The afternoon’s wholesale choice beef price, or cutout, was $235.80 per hundredweight (cwt), $2.24 lower than on Monday, and select cuts tumbled $3.39 to $233.67, according to USDA data (all figures US$).

On Monday, a small number of cash cattle in Texas moved at $146/cwt, about $1 lower than a week ago for the state, a feedlot source said. He said packers have not responded to cattle sellers in Kansas and Texas who are asking $150 for their animals.

Last week, the bulk of cattle in the U.S. Plains sold up to $150/cwt, a record high.

Friday’s USDA cattle-on-feed report showed historically tight cattle supplies, but one has to wonder if it is tight enough to drive cash prices up any higher than they have been, said Brock Associates analyst Doug Houghton.

February futures led losses as investors sold that contract and bought deferred months ahead of the first notice day for live cattle deliveries in about two weeks.

February live cattle closed 0.6 cent/lb. lower at 142.55 cents, and April ended down 0.2 cent, to 140.35 cents.

CME January feeder cattle closed 0.45 cent per lb higher at 171.425 cents, led by the exchange’s feeder cattle index at 171.35 cents.

The weaker CME live cattle market pressured remaining feeder cattle futures.

March ended 0.425 cent lower at 168.375 cents, and April finished down 0.5 cent, to 168.9 cents.

Hogs slip on lower cash

CME hog futures followed cash prices lower, traders said.

Moderating temperatures over the next several days will allow more hogs to come to market that backed up farms due to harsh weather, they said.

“The industry is having trouble getting through the backlog of hogs at heavier weights,” said Houghton.

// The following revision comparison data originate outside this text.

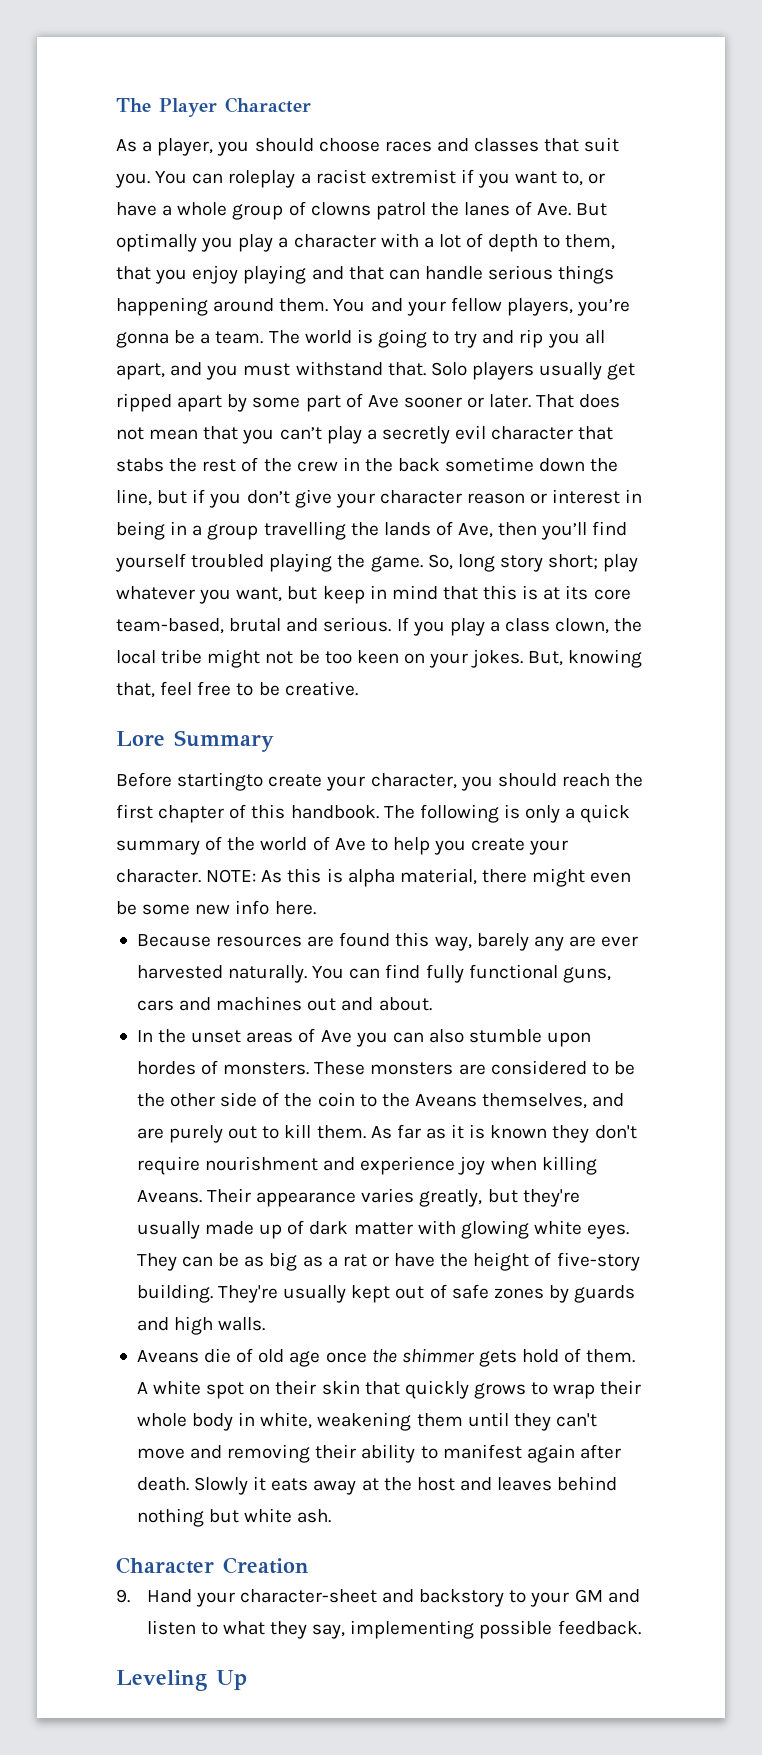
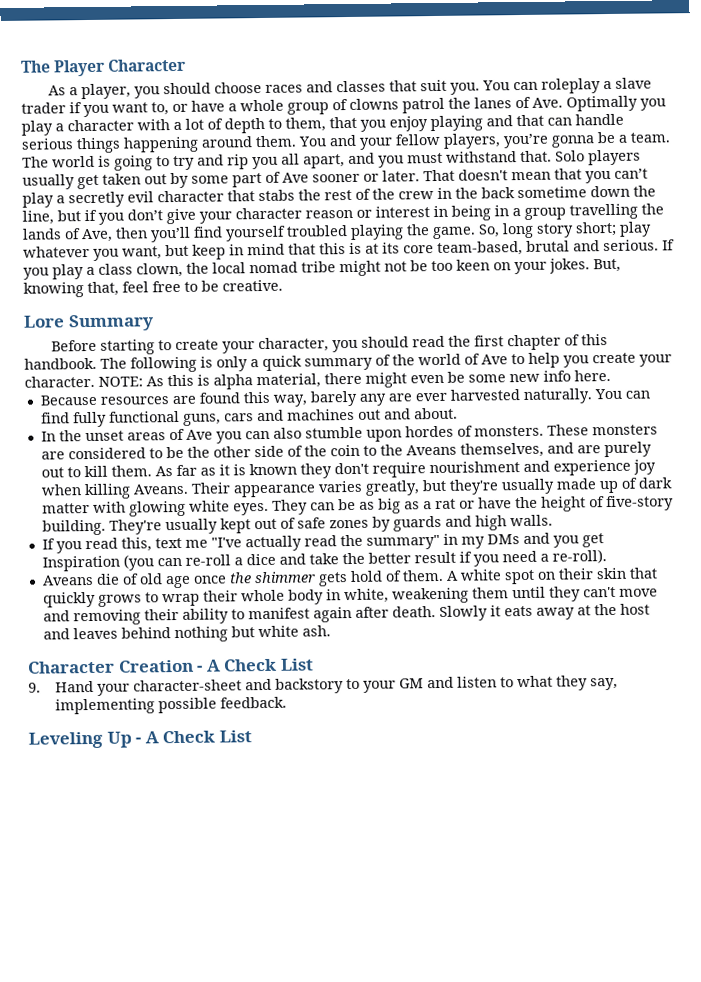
[315,169,456,184] racist extremist -> [614,77,652,89] [21,102,66,114] slave trader
[576,203,608,216] [116,233,197,252] But optimally -> [566,95,638,112] Optimally
[116,393,223,412] ripped apart -> [102,173,167,185] taken out
[579,394,621,408] [116,427,144,440] does not -> [458,169,508,181] doesn't
(156, 657) none -> [249,261,298,274] nomad
[177,772,264,791] startingto -> [99,339,172,355] starting to
[561,773,610,787] reach -> [411,335,445,348] read
(266, 1324) none -> [41,532,604,554] [41,549,607,572] // If you read this, text me "I've actually read the summary" in my DMs and you get Inspiration (you can re-roll a dice and take the better result if you need a re-roll).
(309, 1565) none -> [197,658,314,672] - A Check List
(247, 1680) none -> [135,730,252,744] - A Check List

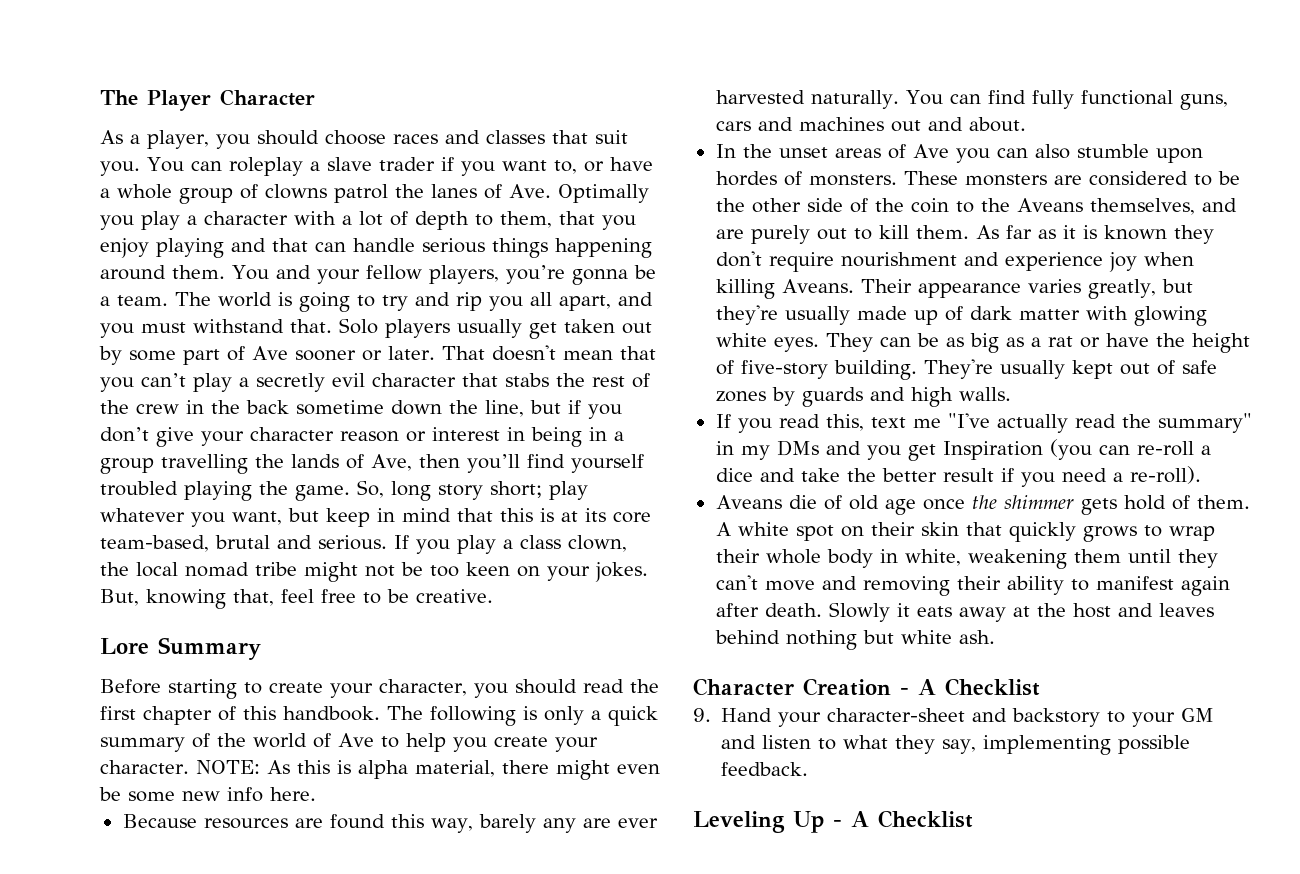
[223,658,314,672] Check List -> [945,678,1040,696] Checklist
[162,730,252,744] Check List -> [878,810,973,828] Checklist

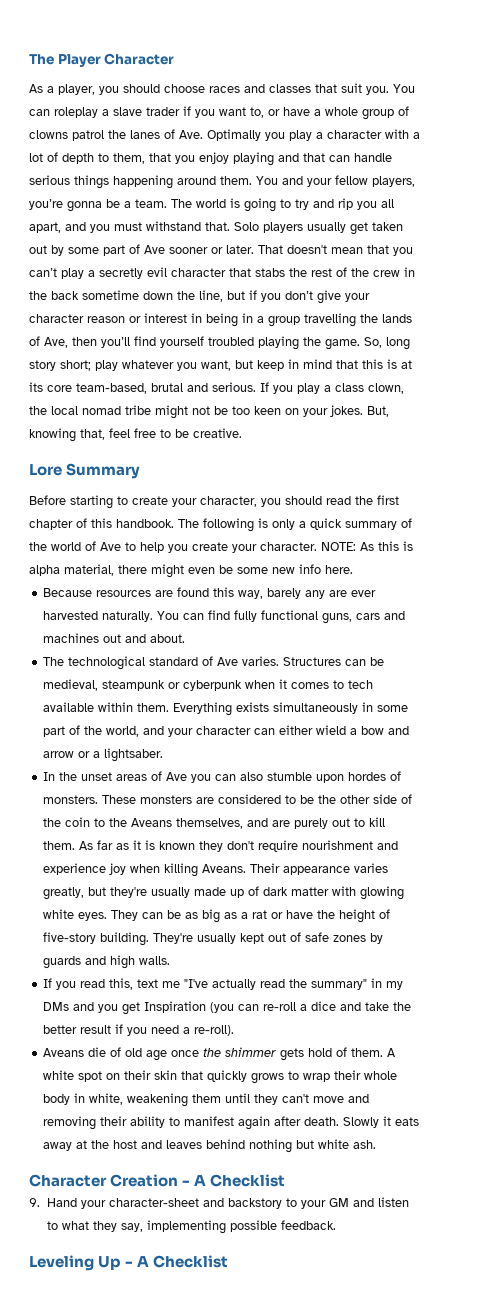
(1026, 124) none -> [43,656,385,670] [43,679,374,691] [43,702,409,716] [43,725,410,737] [43,748,164,762] // The technological standard of Ave varies. Structures can be medieval, steampunk or cyberpunk when it comes to tech available within them. Everything exists simultaneously in some part of the world, and your character can either wield a bow and arrow or a lightsaber.

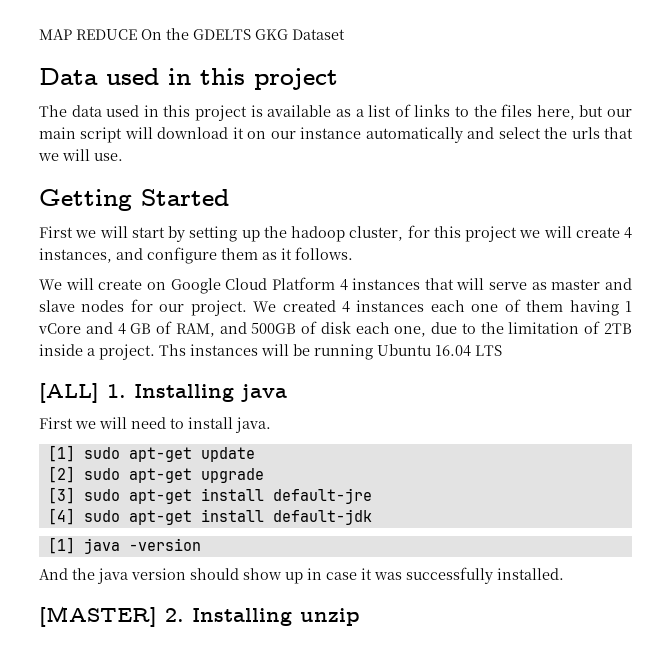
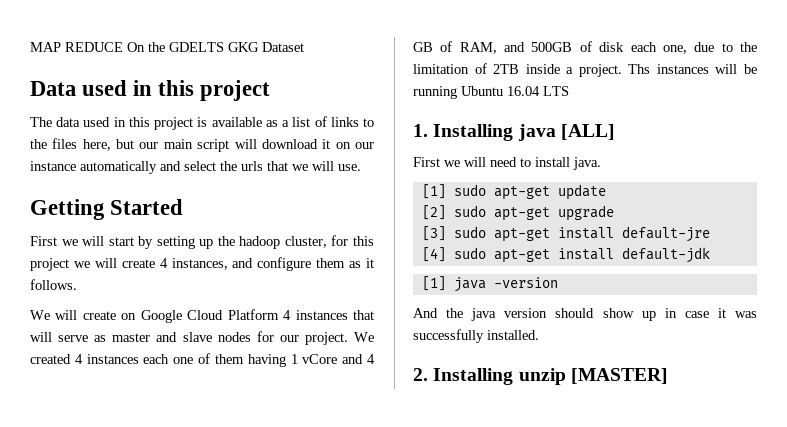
[39,383,99,403] [ALL] -> (569, 91) none
(287, 393) none -> [560,124,615,140] [ALL]
[39,606,157,627] [MASTER] -> (539, 335) none
(360, 617) none -> [570,368,668,384] [MASTER]

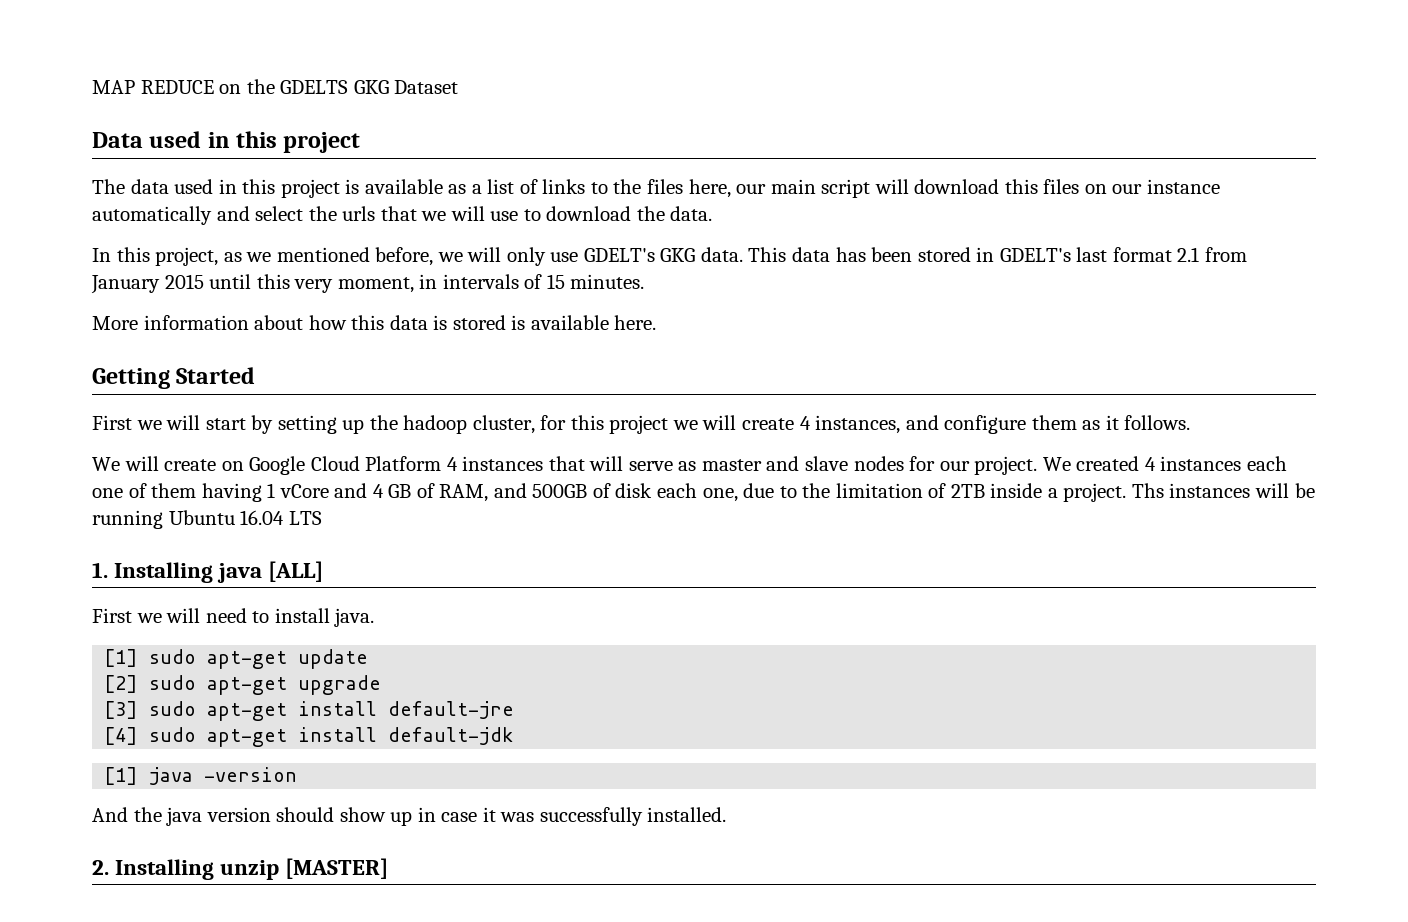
[127,42,145,52] On -> [219,84,242,94] on
[116,139,135,149] but -> (731, 188) none
[322,139,331,149] it -> [1004,179,1080,194] this files
[338,164,361,171] use. -> [490,206,713,221] [92,247,1247,266] [91,274,645,294] [92,315,657,330] use to download the data. // In this project, as we mentioned before, we will only use GDELT's GKG data. This data has been stored in GDELT's last format 2.1 from January 2015 until this very moment, in intervals of 15 minutes. // More information about how this data is stored is available here.

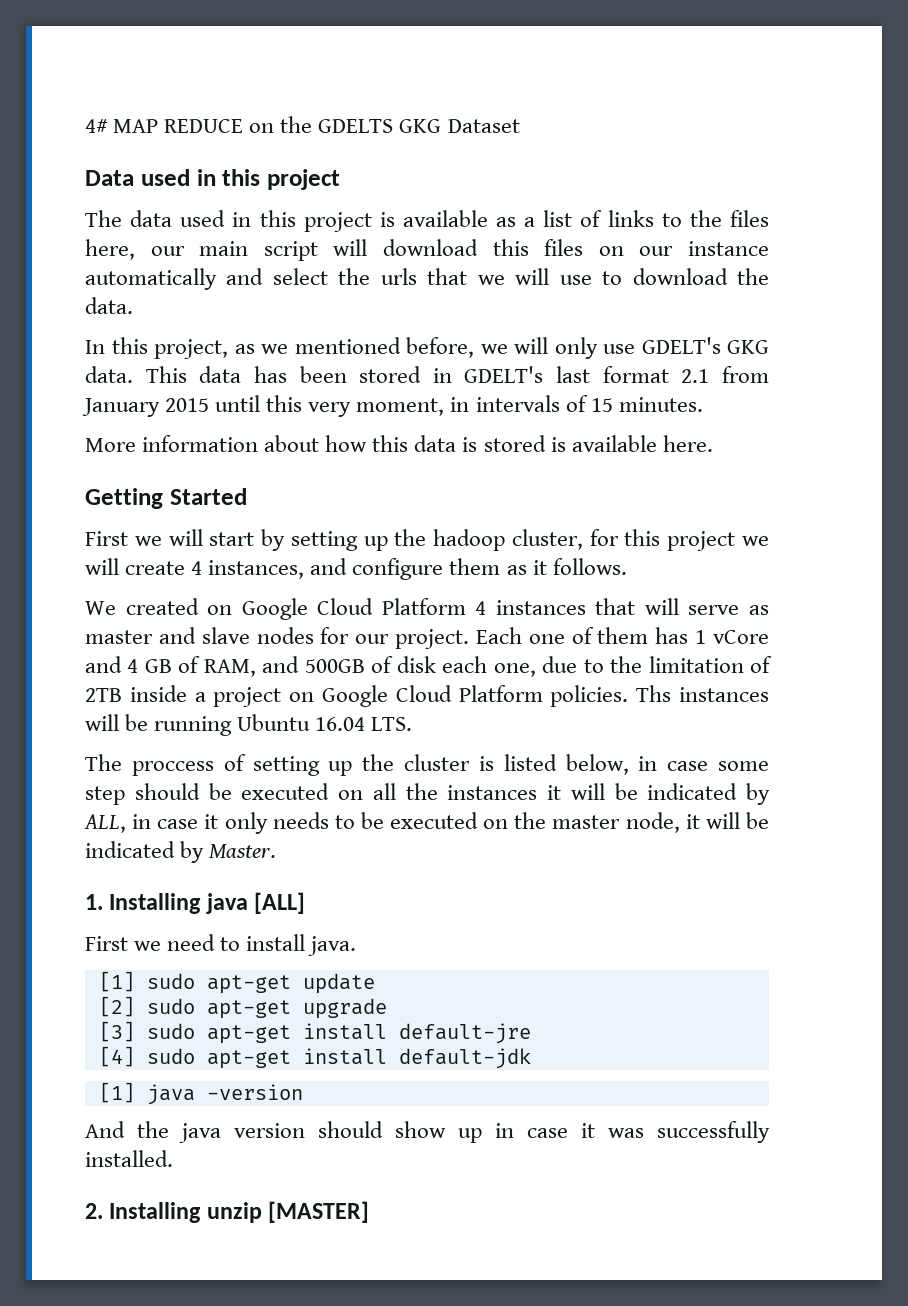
(92, 87) none -> [85,119,108,133] 4#
[124,456,217,471] will create -> [125,598,199,615] created
[1042,456,1287,471] We created 4 instances each -> [475,627,522,644] Each
[201,483,262,502] having -> [655,627,689,644] has
[1063,483,1127,502] project. -> [213,685,629,707] project on Google Cloud Platform policies.
[288,511,322,525] LTS -> [371,717,413,731] [85,754,770,776] [85,783,770,805] [84,812,769,834] [85,841,277,863] LTS. // The proccess of setting up the cluster is listed below, in case some step should be executed on all the instances it will be indicated by ALL, in case it only needs to be executed on the master node, it will be indicated by Master.
[166,608,201,623] will -> (162, 946) none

The morning’s average price of hogs in the closely-watched Iowa/Minnesota market slumped $2.33/cwt lower from Monday to $78.25 in relatively light trade volume, according to USDA.

April futures bore the brunt of the day’s losses due to its premium to CME’s hog index, which was at 81.23 cents.

Speculators bought summer hog contracts with the view that the spread of the porcine epidemic diarrhea virus (PEDv), which is fatal to baby pigs, could reduce hog supplies at that time, analysts and traders said.

February hogs closed at 85.275 cents/lb., down 0.3 cent, and April ended at 93.575 cents, 0.725 cent lower.

— Theopolis Waters reports on livestock futures markets for Reuters from Chicago.